Some of Connecticut’s pricier home buying markets — Fairfield County, the shoreline, Litchfield County and the Farmington Valley — saw a surprising surge in purchases last year as the grip of the pandemic tightened, with little let-up seen for at least the first part of 2021.

“With New York City residents flying to the suburbs in even greater numbers, the data indicates that we’re unlikely to see a lull in the demand anytime soon,” according to a year-end report for 2020 from William Pitt-Julia B. Fee/Sotheby’s International Realty, the residential real estate brokerage.

In the report’s overview, brokerage president and chief executive Paul E. Breunich said single-family home sales “soared to record heights” throughout the summer and fall and marched on through what is typically the slow holiday season.

A strong year for sales was welcomed in Connecticut where the housing market had struggled to get traction after the recession a decade ago.

“The pipeline of contracts will potentially lead us into an enormous first quarter in closed sales,” Breunich said.

Breunich said pending sales — properties under contract that are expected to close in 45-60 days — were up by double-digit percentages in the fourth quarter compared with 2019 in Fairfield County, Litchfield County and the shoreline, which cuts across the southern portion of New Haven, Middlesex and New London counties.

The Farmington Valley was relatively flat on a year-over-year basis, Breunich said.

The brokerage’s report did not examine all of Connecticut’s housing markets, focusing on the areas where the brokerage does the majority of its business. Hartford County, for instance, was only included where it was included in the Farmington Valley. The report also examined Westchester County in New York and Berkshire County in Massachusetts.

Fairfield County led the four regions in Connecticut in single-family house sales, with a 34% year-over-year increase. The activity boosted the median sale price — where half the sales are above, half below — by 19% to $536,000 in 2020, compared with $450,000 the previous year.

Litchfield County captured the strongest price gains, rising 23% to $293,000, from $239,000 in 2019, on a 31% increase in sales.

In the Hartford area, the eight towns included in the Farmington Valley — stretching from Hartland on the west to West Hartford on the east — experienced a 20% jump in sales. The median price rose 6% to $345,000, from $327,000 compared with 2019.

Inventory — the number of properties on the market — remained tight in the Farmington Valley at the end of the year with just 389 single-family houses for sale, down 46% on a year-over-year basis.

The most homes, according to the report, were sold in Burlington, where sales rose 50% compared with 2019.
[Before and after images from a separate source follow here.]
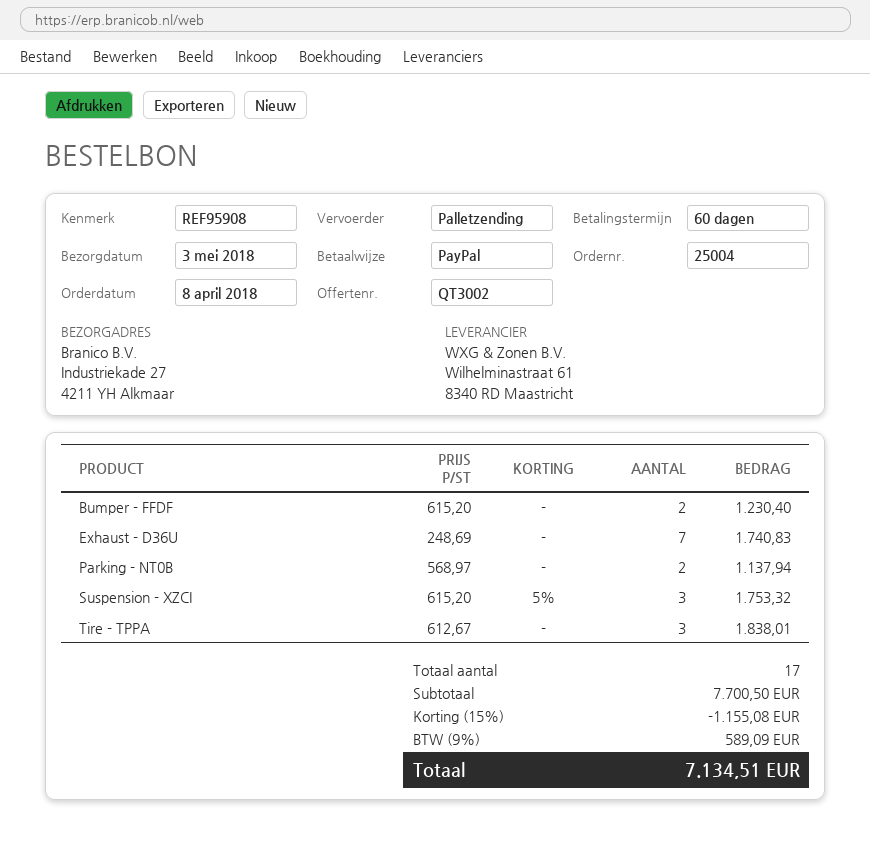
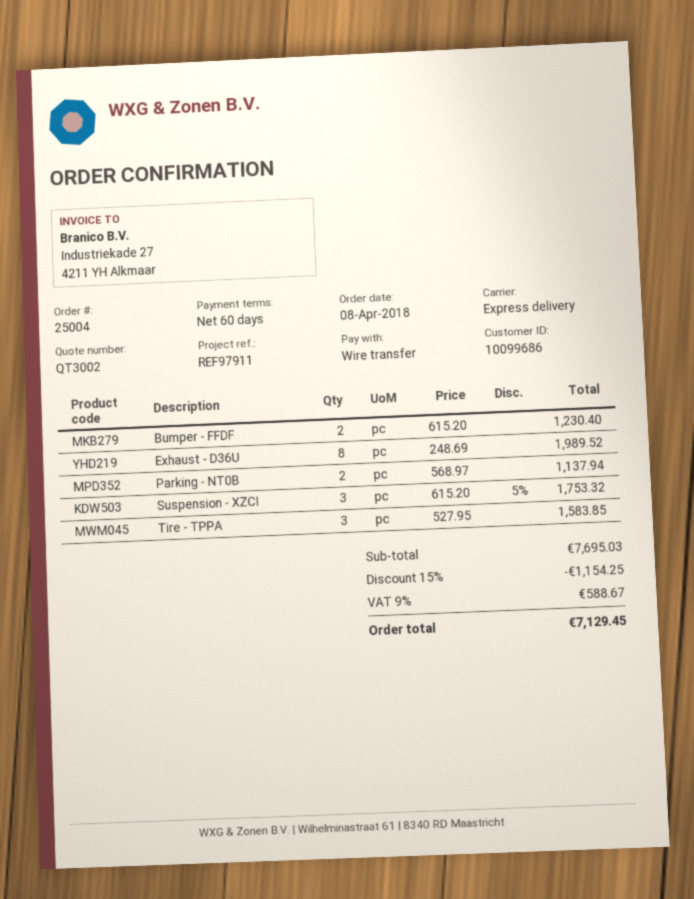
reference: REF95908 -> REF97911
payment method: PayPal -> bank transfer
shipping method: pallet freight -> express
Exhaust - D36U: 7 x 248.69 = 1740.83 -> 8 x 248.69 = 1989.52
Tire - TPPA: 3 x 612.67 = 1838.01 -> 3 x 527.95 = 1583.85
subtotal: 7700.50 -> 7695.03
discount: 15% = 1155.08 -> 15% = 1154.25
tax: 9% = 589.09 -> 9% = 588.67
total: 7134.51 -> 7129.45

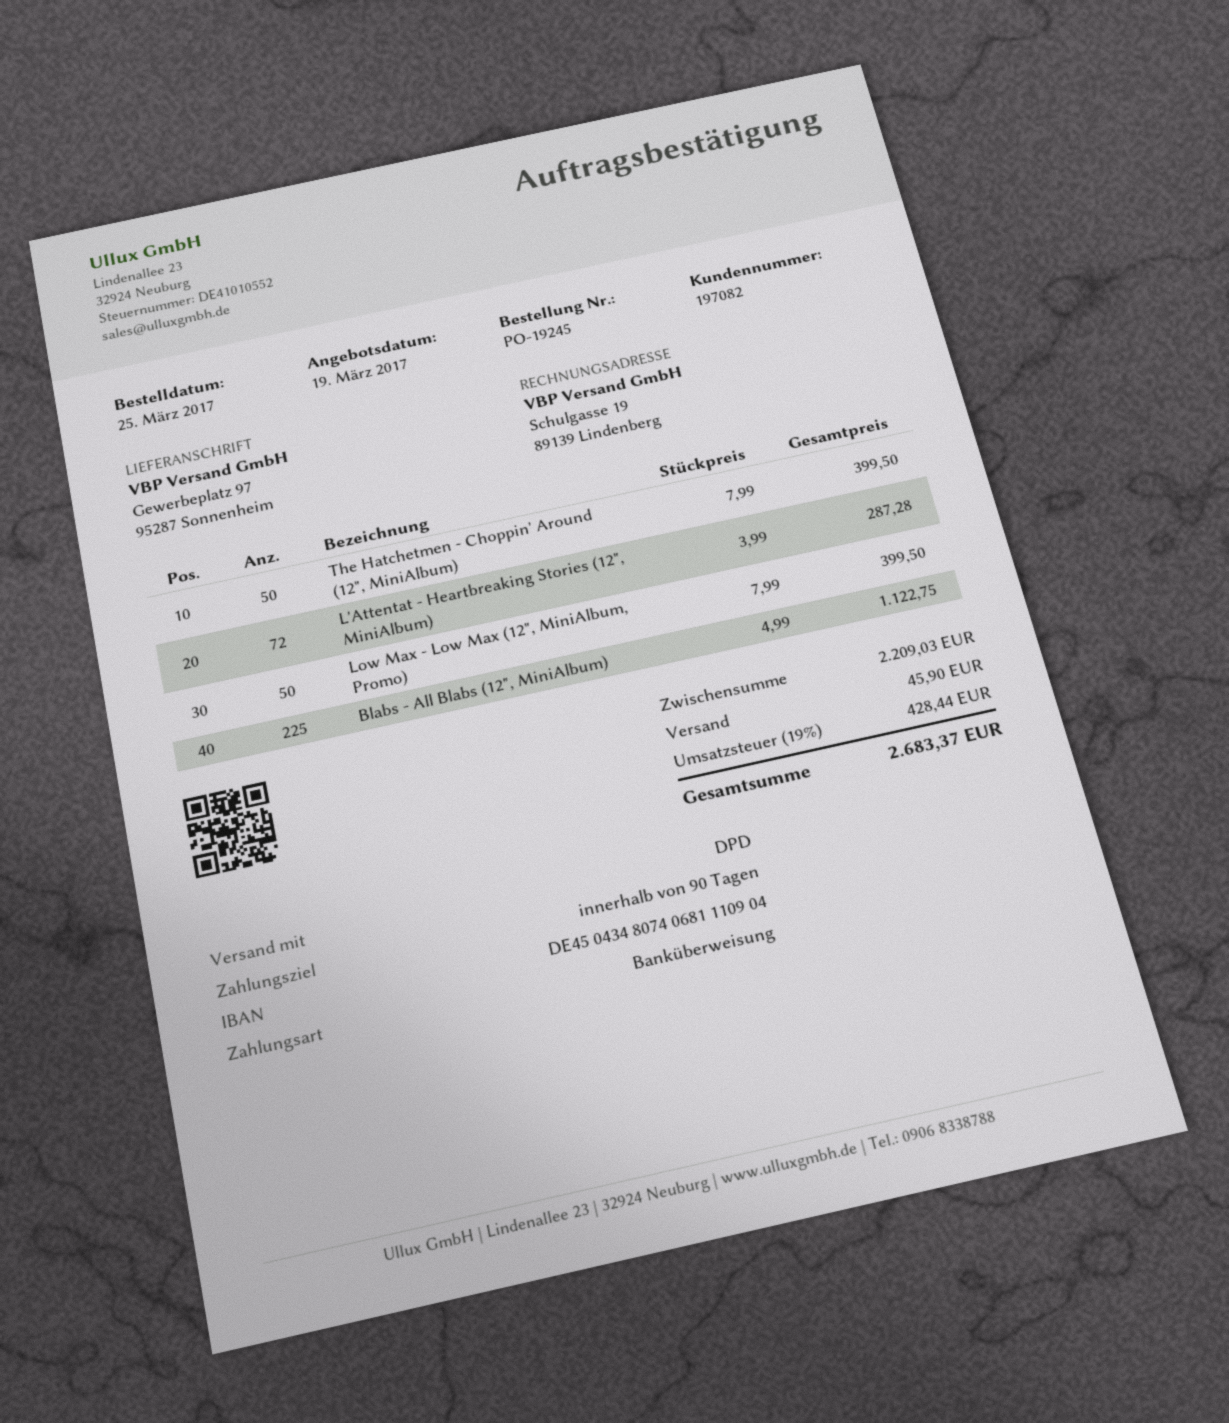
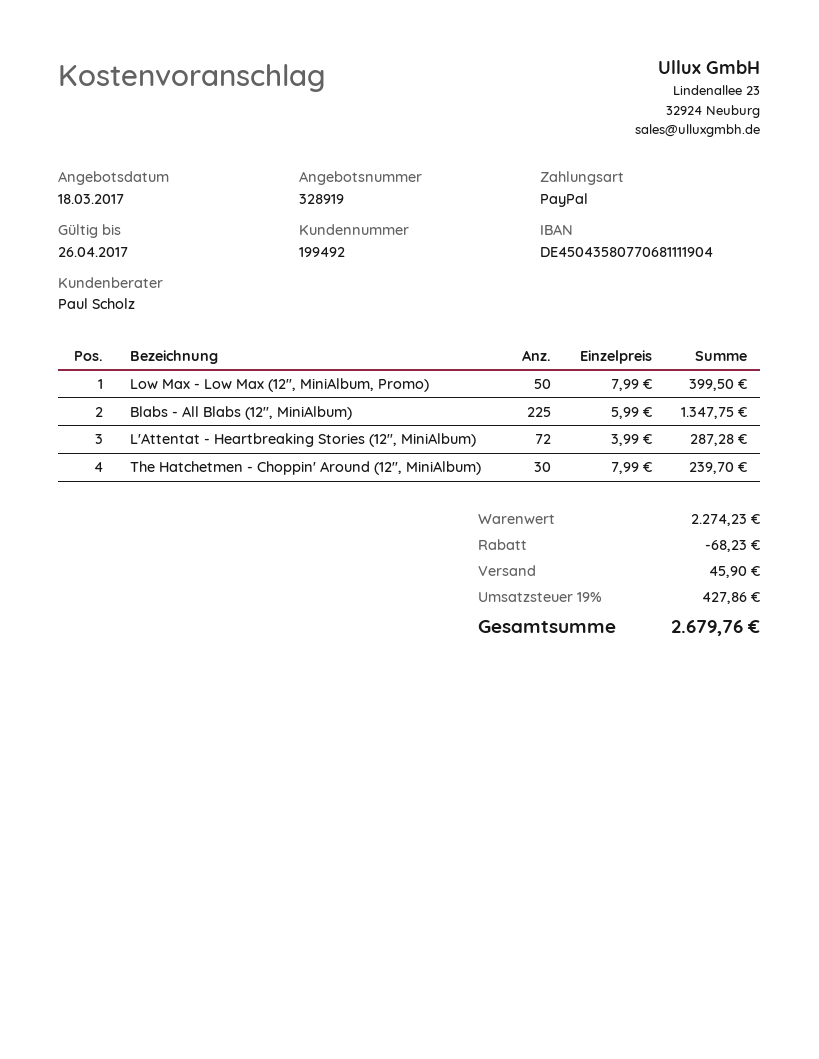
quote date: 2017-03-19 -> 2017-03-18
customer number: 197082 -> 199492
payment method: bank transfer -> PayPal
bank account: DE45043480740681110904 -> DE45043580770681111904
The Hatchetmen - Choppin' Around (12", MiniAlbum): 50 x 7.99 = 399.50 -> 30 x 7.99 = 239.70
Blabs - All Blabs (12", MiniAlbum): 225 x 4.99 = 1122.75 -> 225 x 5.99 = 1347.75
subtotal: 2209.03 -> 2274.23
discount: none -> 68.23
tax: 19% = 428.44 -> 19% = 427.86
total: 2683.37 -> 2679.76

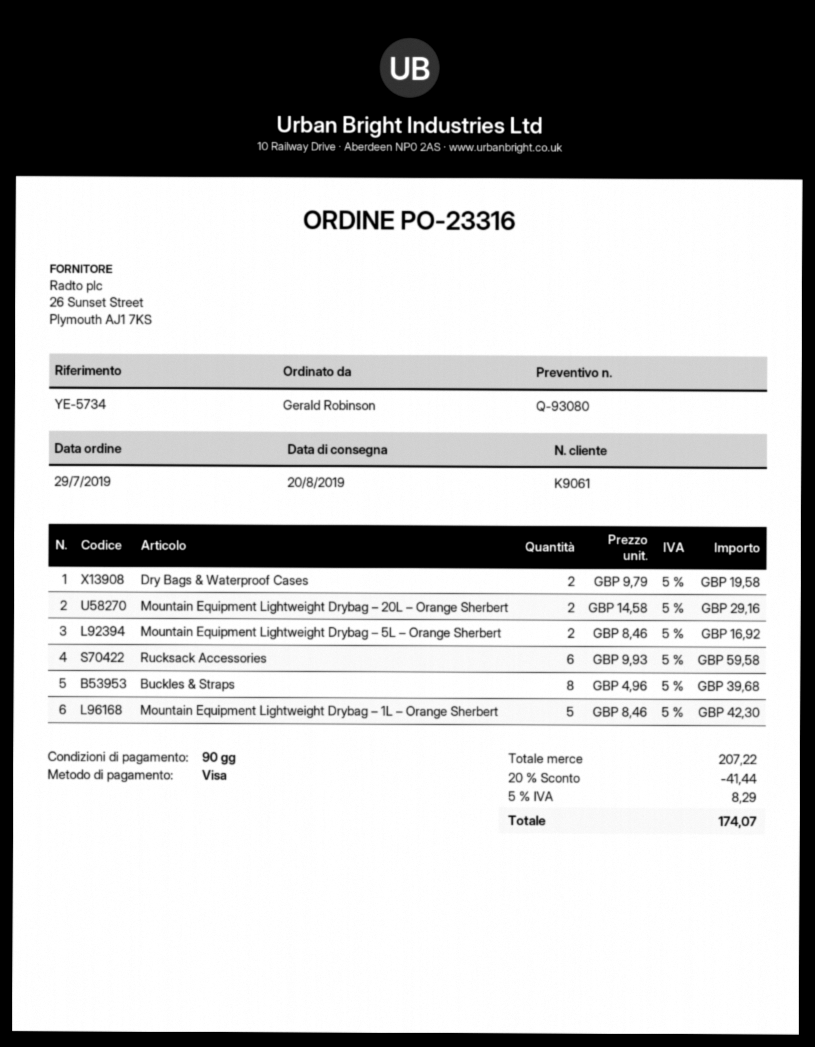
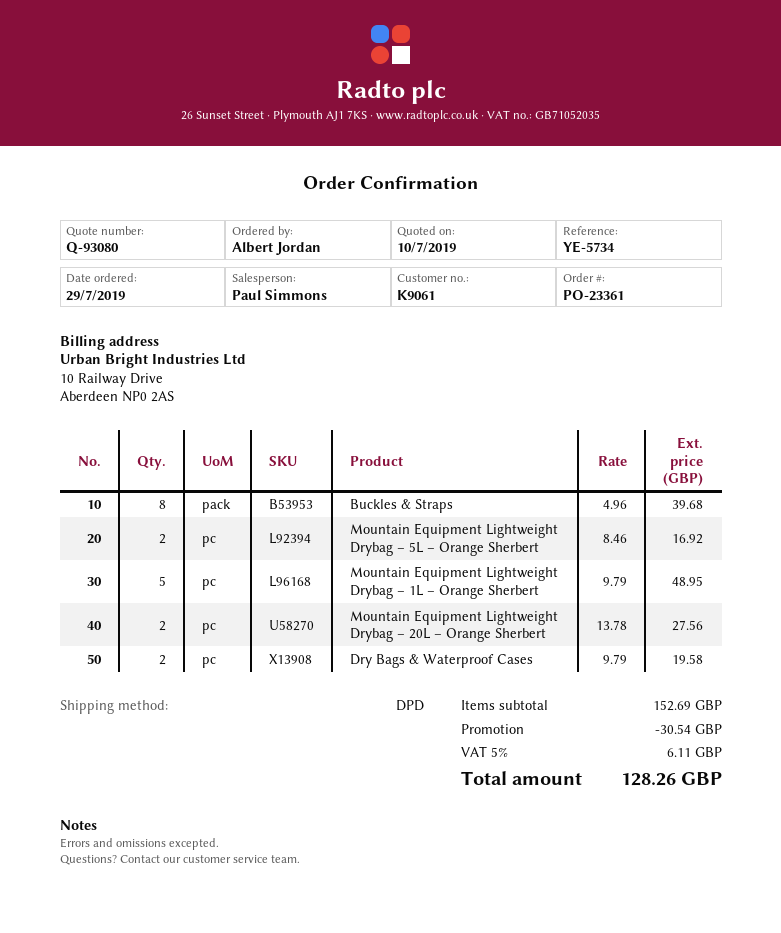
order number: PO-23316 -> PO-23361
ordered by: Gerald Robinson -> Albert Jordan
Mountain Equipment Lightweight Drybag – 20L – Orange Sherbert: 2 x 14.58 = 29.16 -> 2 x 13.78 = 27.56
Rucksack Accessories: 6 x 9.93 = 59.58 -> none
Mountain Equipment Lightweight Drybag – 1L – Orange Sherbert: 5 x 8.46 = 42.30 -> 5 x 9.79 = 48.95
subtotal: 207.22 -> 152.69
discount: 41.44 -> 30.54
tax: 5% = 8.29 -> 5% = 6.11
total: 174.07 -> 128.26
Hartland registered the largest jump in median price, gaining 16%, to $249,000 from $215,000 for the previous year. Burlington, Canton and Farmington also saw double-digit percentage gains in price in the same period.

Along the shoreline, sales of single-family houses rose 17%, and the median price gained 13%, to $359,000, compared with $318,000 in 2019.

Breunich said the demand in 2020 was largely fueled by New Yorkers seeking to flee the city amid the pandemic. Those decisions, he said, were fueled by more options to work from home; the need for more space in an era of social distancing; and a spike in crime in urban areas.

Monday’s report pointed out that New York City has 8.4 million residents with 27,000 people per square mile, while Fairfield County has 1,467 and Litchfield County 206.